It's All About ORACLE

Oracle - The number one Database Management System. Hope this Blog will teach a lot about oracle.

Advantages of EXTERNAL TABLE Over SQL*Loader

We have seen some examples of external table syntax but have not yet explored why we might use them over SQL*Loader. It is the case that SQL*Loader can parse and load almost any flat-file we wish to throw at it. External tables, on the other hand, cater for the more common processing requirements. Despite this, their advantages over SQL*Loader are numerous, some of which are as follows:
  • Ease of use: External tables can be selected, sorted, filtered, joined, intersected, minused, unioned and so on using SQL, the language most familiar database to Oracle developers. Anything we can do in a SELECT statement with a "normal" table can be done with an external table. This makes working with external flat-files very simple.
  • Performance (1): reads/loads involving external tables can be paralleled  When combined with direct path (in the case of INSERTs), this dramatically outperforms SQL*Loader which has to load in serial mode. Parallelism can be set at the external table level or more selectively in hints.
  • Performance (2): as seen above, loading a table from an external table is faster than SQL*Loader due to parallel query and DML. In addition to this, ETL processes that read directly from external tables rather than pre-loaded staging tables are faster because they do not incur the SQL*Loader step (i.e. data is only read once). For example, if an ETL process takes 10 minutes in SQL*Loader and 10 minutes in SQL or PL/SQL loading, using external tables directly in the latter process can eradicate up to 50% of the ETL time.
  • Disk Space: External tables do not require any database space; only the space consumed by the flat-files on the filesystem. SQL*Loader requires two copies of each file (one inside the database in a staging table), so external tables are "cheaper" on disk.
  • Error-trapping: SQL*Loader returns different codes based on its outcome. For batch systems, this can be tricky because the error code is sometimes ambiguous. For example, exit code 2 means "a bad file has been created". Of course, this may or may not be a cause for concern. If we allow 50 bad records (errors=50), then the fact that a bad file contains 1-49 bad records should not signal a batch failure. We therefore need to write some clever code to interrogate the badfile or logfile to determine whether this is a "bad code 2" or "acceptable code 2". With external tables, it is much more simple. Until we reach the REJECT LIMIT, the SQL statement continues or completes successfully. If we reach this limit, the statement fails.
  • Debugging and support: External tables are equally useful as debugging and support aids. For example, we can create further external tables over logfiles and badfiles to investigate errors easily with SQL. DBAs can also create external tables over critical files such as the alert log.
We can see that the advantages of external tables are compelling. In our batch systems, we can use them in one of two ways and still achieve their benefits. First, and for maximum benefit, we can completely remove the need for staging tables altogether and use the tables directly in our ETL code. Second, and for medium benefit, we can use them as a straight replacement for SQL*Loader and therefore load our staging tables in parallel direct-path.

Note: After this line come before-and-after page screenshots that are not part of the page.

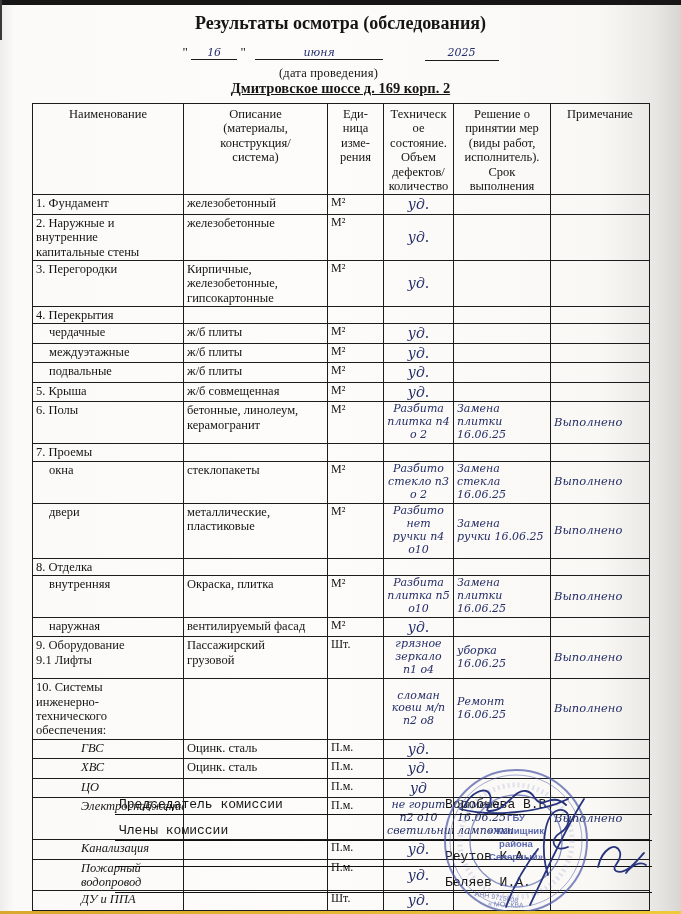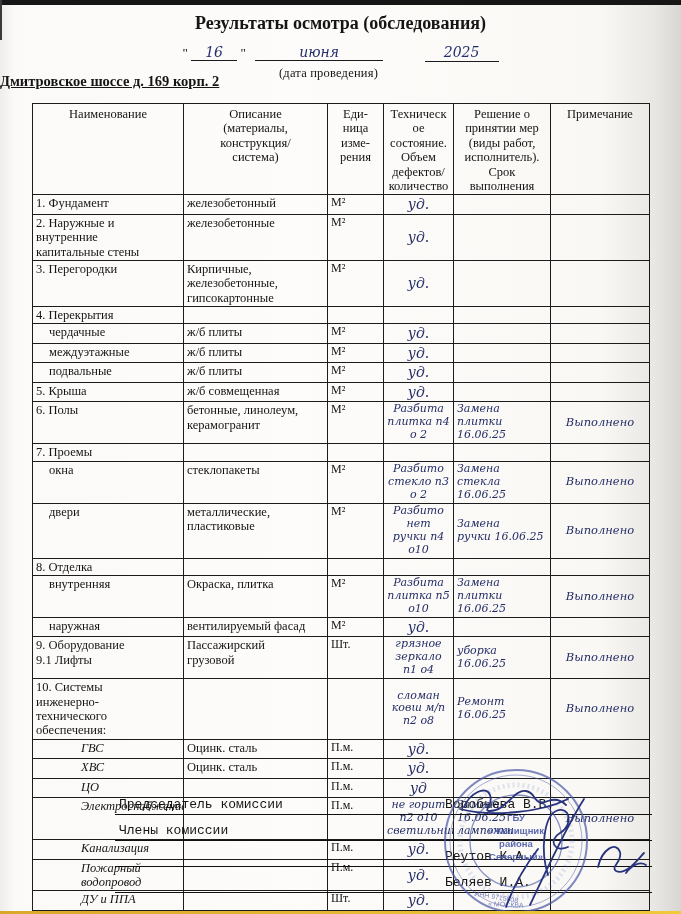--- a/index.html
+++ b/index.html
@@ -16,7 +16,7 @@
   .day{width:46px;} .month{width:128px;margin-left:6px;} .year{width:74px;margin-left:38px;}
   .q{font-size:13px;}
   .hw{font-family:"DejaVu Serif",serif;font-style:italic;color:#232e6e;}
-  .dateline .hw{font-size:14px;text-align:center;}
+  .dateline .hw{font-size:11px;text-align:center;}
   .caption{position:absolute;top:66px;left:0;width:100%;text-align:center;font-size:12.5px;letter-spacing:.2px;transform:translateX(-12px);}
   .address{position:absolute;top:73px;left:0;width:100%;text-align:left;font-weight:bold;font-size:14.5px;text-decoration:underline;}
 

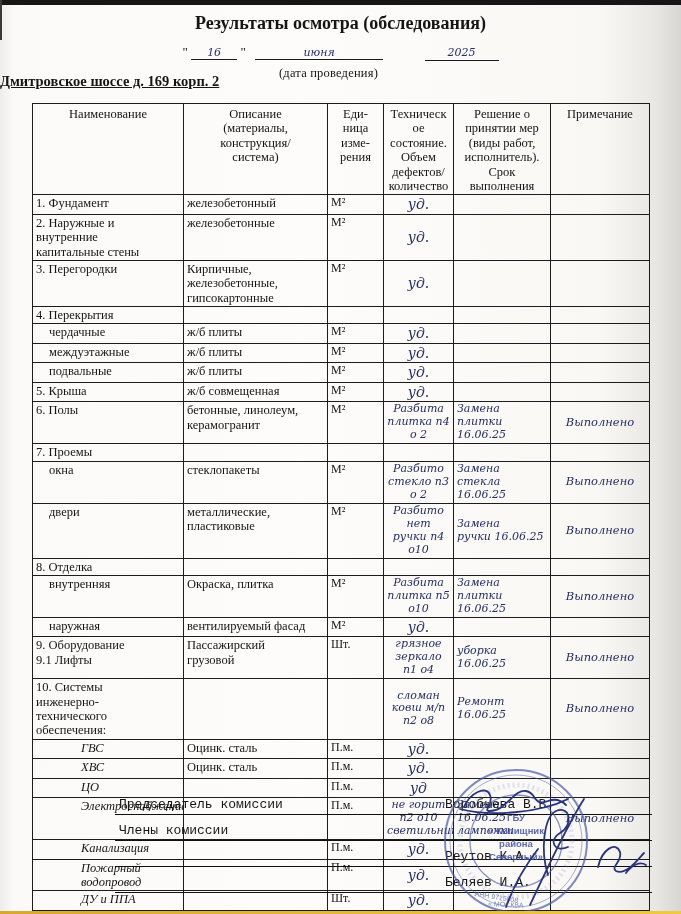--- a/index.html
+++ b/index.html
@@ -18,7 +18,7 @@
   .hw{font-family:"DejaVu Serif",serif;font-style:italic;color:#232e6e;}
   .dateline .hw{font-size:11px;text-align:center;}
   .caption{position:absolute;top:66px;left:0;width:100%;text-align:center;font-size:12.5px;letter-spacing:.2px;transform:translateX(-12px);}
-  .address{position:absolute;top:73px;left:0;width:100%;text-align:left;font-weight:bold;font-size:14.5px;text-decoration:underline;}
+  .address{position:absolute;top:80px;left:0;width:100%;text-align:center;font-weight:bold;font-size:14.5px;text-decoration:underline;}
 
   table.insp{position:absolute;top:103px;left:32px;width:617px;border-collapse:collapse;table-layout:fixed;
     font-size:12.5px;line-height:1.15;}

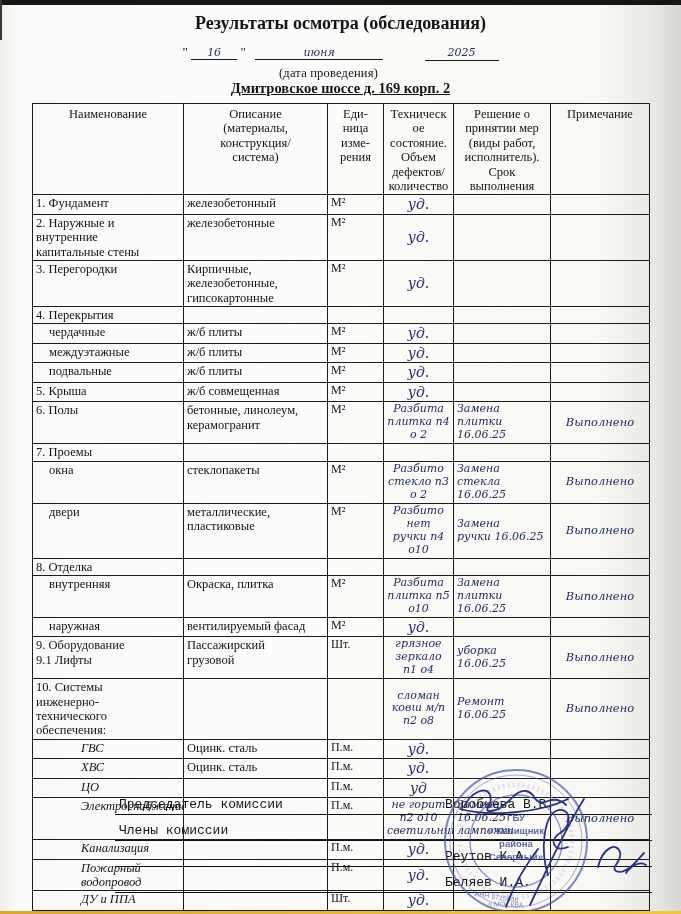--- a/index.html
+++ b/index.html
@@ -33,7 +33,7 @@
     white-space:pre-line;font-size:11px;line-height:1.18;vertical-align:middle;}
   td.c-state{text-align:center;}
   td.c-state.ud{font-size:14px;}
-  td.c-note{font-size:11.5px;text-align:center;}
+  td.c-note{font-size:11.5px;}
 
   .sigs{position:absolute;left:115px;top:789px;width:537px;font-size:13px;}
   .sigrow{position:relative;height:25px;border-bottom:1.5px solid #101010;font-family:Liberation Mono, monospace;}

There are, however, a few issues to be aware of that might limit the scope of how we use these tables. For example, external tables can only have one location set at a time (i.e. different sessions cannot share a table but set different locations). This means that their use for loading is serialised for the length of time a specific location is required and in use (and probably should be protected as such). If multiple sessions need to share the same table but load different files at the same time, then either multiple tables must be created or some form of locking will be required. For the latter scenario, the length of time a table is locked should be reduced to a minimum to maximise concurrency. For this reason, multi-user external tables will probably not figure in long-running batch processes.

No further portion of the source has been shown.